I worked at the GreatRep today, where I was unsurprised to find out that one of my residents is in the process of dying. This is a woman who's lived at the GreatRep for about half of my life. When I was in high school, she moved in. She's been there longer than any other resident, longer than the current Director of Nursing, longer than anyone else who's worked there. Pretty amazing.
The entire time I've known her, she's been almost like a living doll. She doesn't speak, rarely makes noises, and doesn't initiate movement barely ever. We move her from chair, to wheelchair, to bed. We feed her with a spoon and hold a cup up to her lips to drink. We use a mechanical lift to put her on the toilet and change her briefs.

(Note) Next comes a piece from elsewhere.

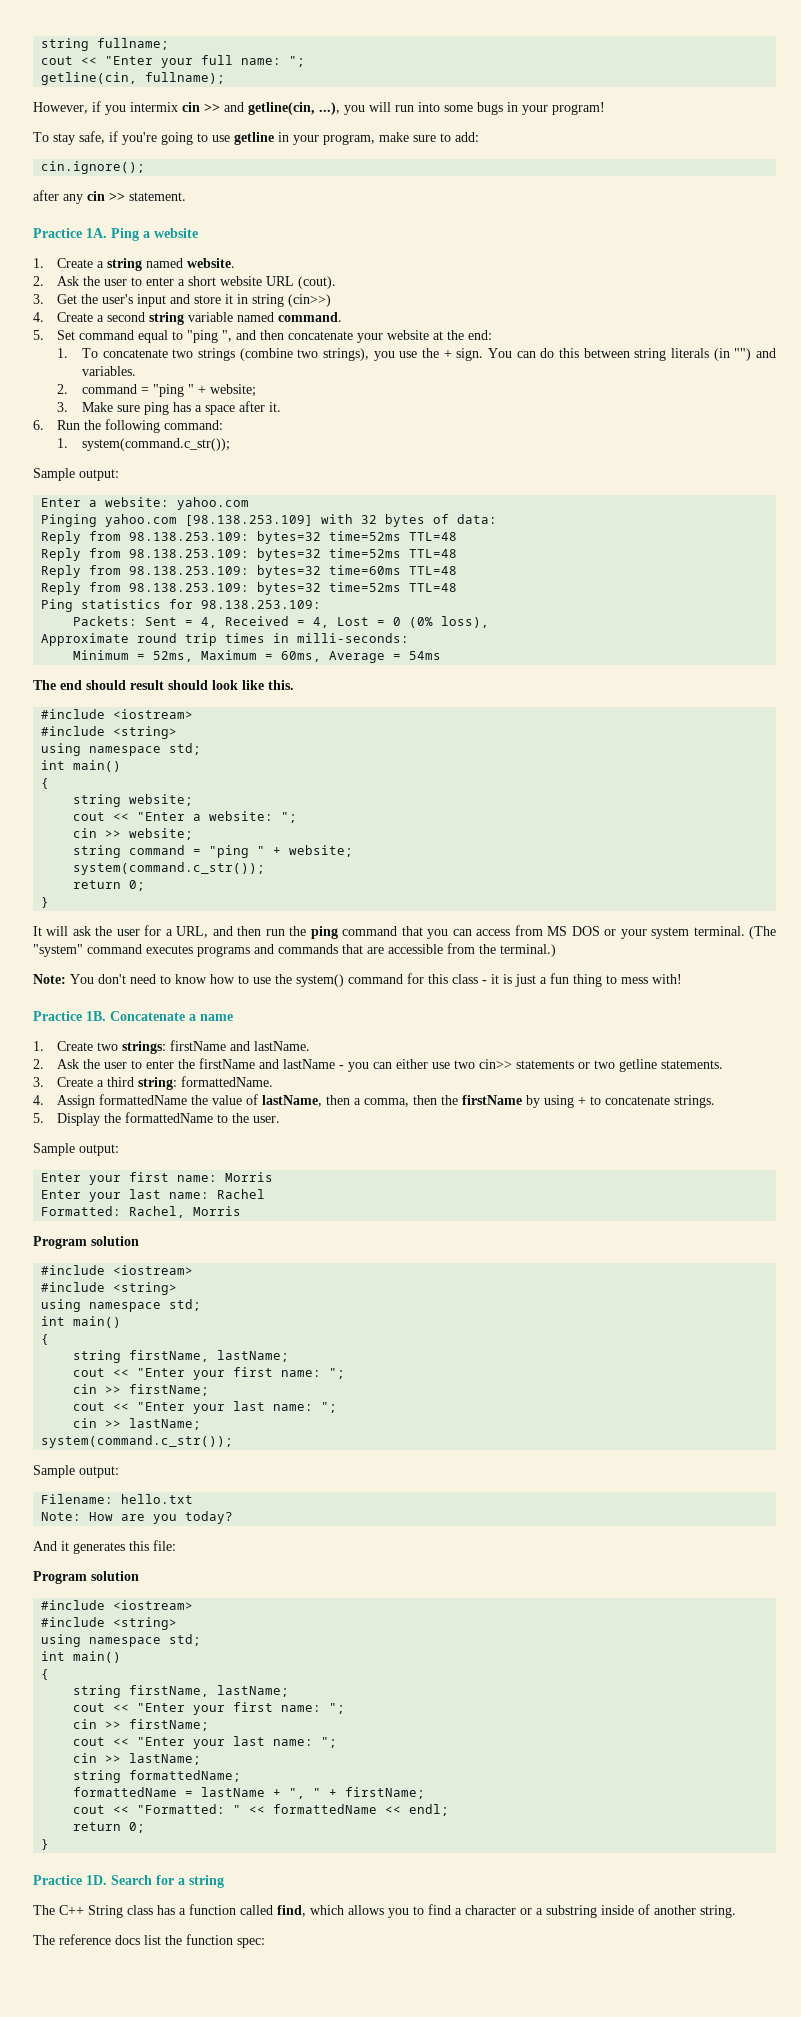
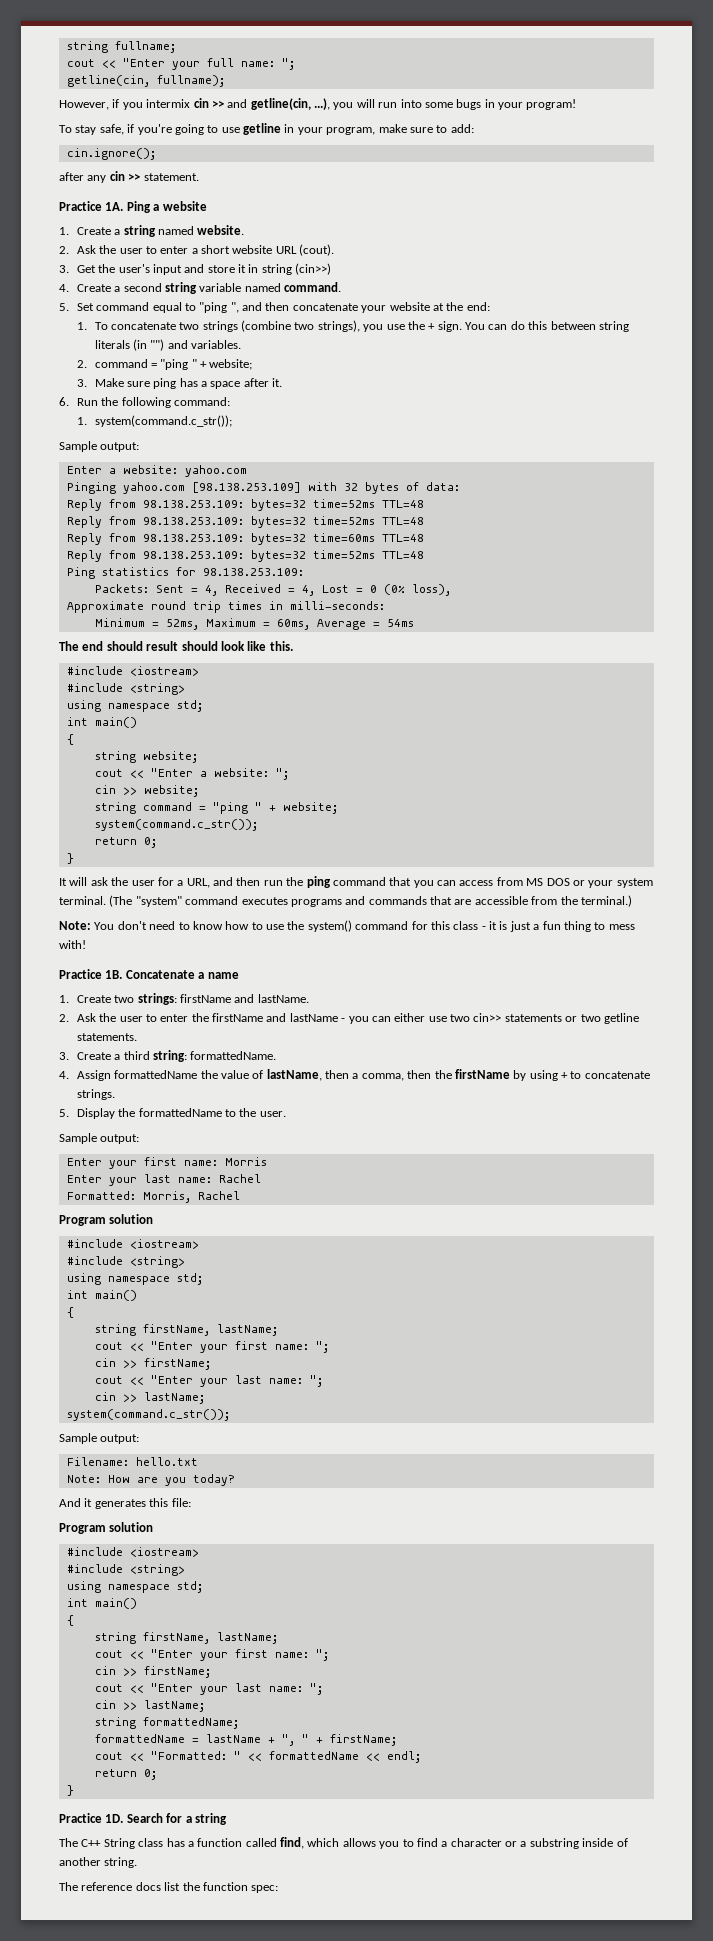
[129,1206,242,1218] Rachel, Morris -> [142,1191,240,1203] Morris, Rachel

I've heard she used to be quite a spitfire back in the day, and would scream at people. There was one caregiver whose voice she just hated and this woman would have a cataclysmic reaction if that caregiver attempted to do anything for her.
Now this woman is ready to go, and she let us know that the way most of them do; by stopping to eat or drink. She'd simply hold it in her mouth or let it roll back out, whatever you put in there.
Her sister stopped by to say goodbye to her today, brought by a younger and more oriented family member. I never would have thought I'd laugh about what someone said to a loved one on their death bed, but this is the cutest and silliest little thing; you would have had to excuse yourself from the room too!
Little Miss Clara marched right up to her dying sister, telling us "I have to go see Sister! We had a violent disagreement a few days ago, and I've just got to make things right!"
Rememeber, Sister hasn't said so much as a word in years.
Miss Clara whipped out a sheet of paper where she had painstakingly written out her speech to Sister. She stepped right up, and gave Sister's arm a good shake, saying "Sister, wake up! It's me, Clara! Nurse, don't you think she oughta wake up?"
The nurse gently replied that no, sister would probably not be waking up and that Miss Clara might want to say her goodbyes.
"Oh, then. All right."
Miss Clara began to read from her paper.
"Sister, first of all, you were always prettier than me."
I wish mightily I could have known what all was on that paper, but it's hard to beat an opening like that!